## Task directions
The lines to print are the one containing "[806,98,860,120] 05:01 ->" and every line after it through the end of the entries below. Print them exactly and nothing else.

## Material for this task
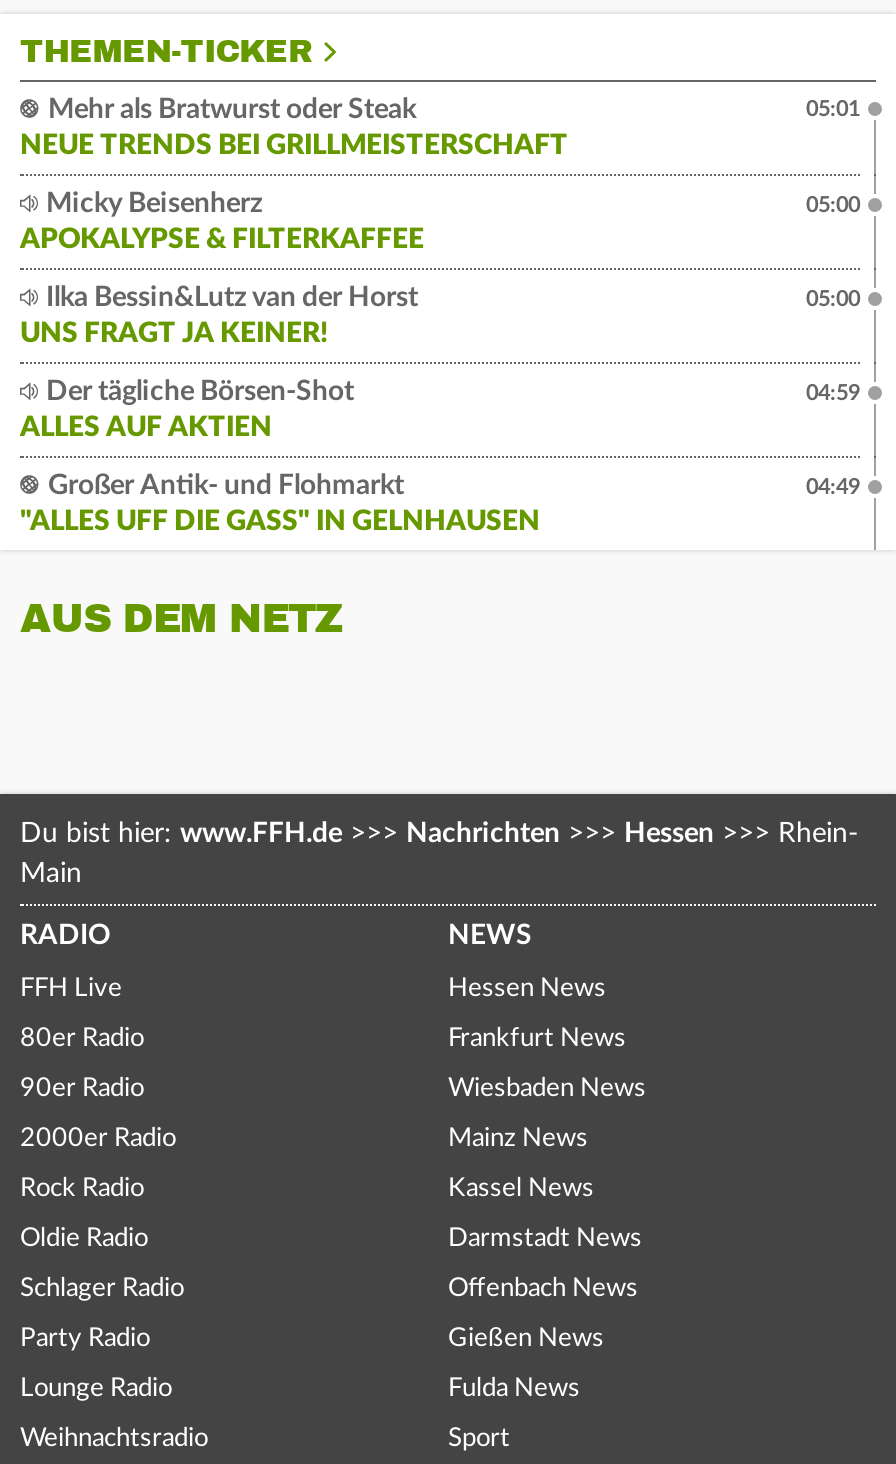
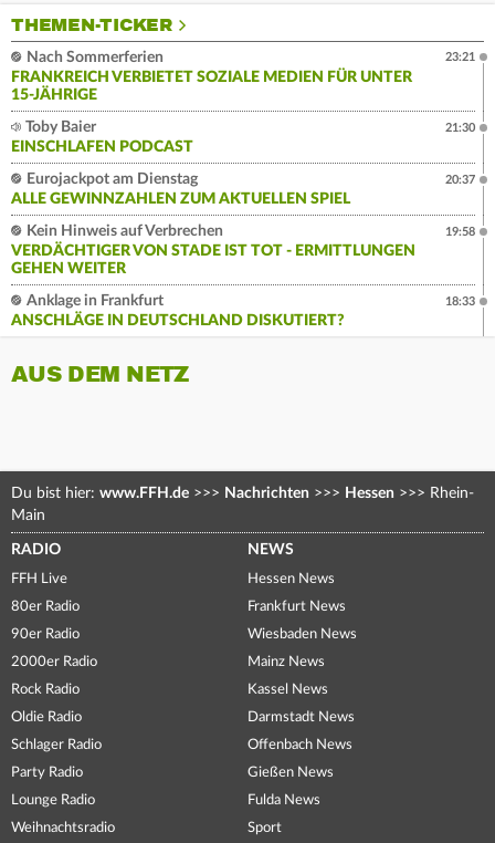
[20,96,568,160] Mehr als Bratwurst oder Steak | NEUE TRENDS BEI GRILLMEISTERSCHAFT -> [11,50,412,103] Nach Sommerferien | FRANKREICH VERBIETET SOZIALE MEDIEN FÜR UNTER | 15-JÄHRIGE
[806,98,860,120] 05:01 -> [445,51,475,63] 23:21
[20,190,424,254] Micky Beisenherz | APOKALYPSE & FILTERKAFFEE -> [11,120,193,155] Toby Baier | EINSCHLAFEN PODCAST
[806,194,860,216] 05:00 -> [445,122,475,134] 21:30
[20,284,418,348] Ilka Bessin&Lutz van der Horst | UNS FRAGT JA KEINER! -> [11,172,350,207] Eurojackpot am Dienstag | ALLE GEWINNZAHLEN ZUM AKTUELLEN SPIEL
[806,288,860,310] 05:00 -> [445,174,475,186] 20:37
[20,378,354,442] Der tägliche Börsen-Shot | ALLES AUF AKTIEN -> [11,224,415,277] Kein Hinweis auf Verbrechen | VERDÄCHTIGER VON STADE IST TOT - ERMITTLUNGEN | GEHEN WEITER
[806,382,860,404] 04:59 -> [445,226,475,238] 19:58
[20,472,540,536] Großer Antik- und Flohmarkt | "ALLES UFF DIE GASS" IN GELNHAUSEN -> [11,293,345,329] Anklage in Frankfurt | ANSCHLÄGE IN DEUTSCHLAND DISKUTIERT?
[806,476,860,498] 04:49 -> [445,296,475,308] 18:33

## Expected answer
[806,98,860,120] 05:01 -> [445,51,475,63] 23:21
[20,190,424,254] Micky Beisenherz | APOKALYPSE & FILTERKAFFEE -> [11,120,193,155] Toby Baier | EINSCHLAFEN PODCAST
[806,194,860,216] 05:00 -> [445,122,475,134] 21:30
[20,284,418,348] Ilka Bessin&Lutz van der Horst | UNS FRAGT JA KEINER! -> [11,172,350,207] Eurojackpot am Dienstag | ALLE GEWINNZAHLEN ZUM AKTUELLEN SPIEL
[806,288,860,310] 05:00 -> [445,174,475,186] 20:37
[20,378,354,442] Der tägliche Börsen-Shot | ALLES AUF AKTIEN -> [11,224,415,277] Kein Hinweis auf Verbrechen | VERDÄCHTIGER VON STADE IST TOT - ERMITTLUNGEN | GEHEN WEITER
[806,382,860,404] 04:59 -> [445,226,475,238] 19:58
[20,472,540,536] Großer Antik- und Flohmarkt | "ALLES UFF DIE GASS" IN GELNHAUSEN -> [11,293,345,329] Anklage in Frankfurt | ANSCHLÄGE IN DEUTSCHLAND DISKUTIERT?
[806,476,860,498] 04:49 -> [445,296,475,308] 18:33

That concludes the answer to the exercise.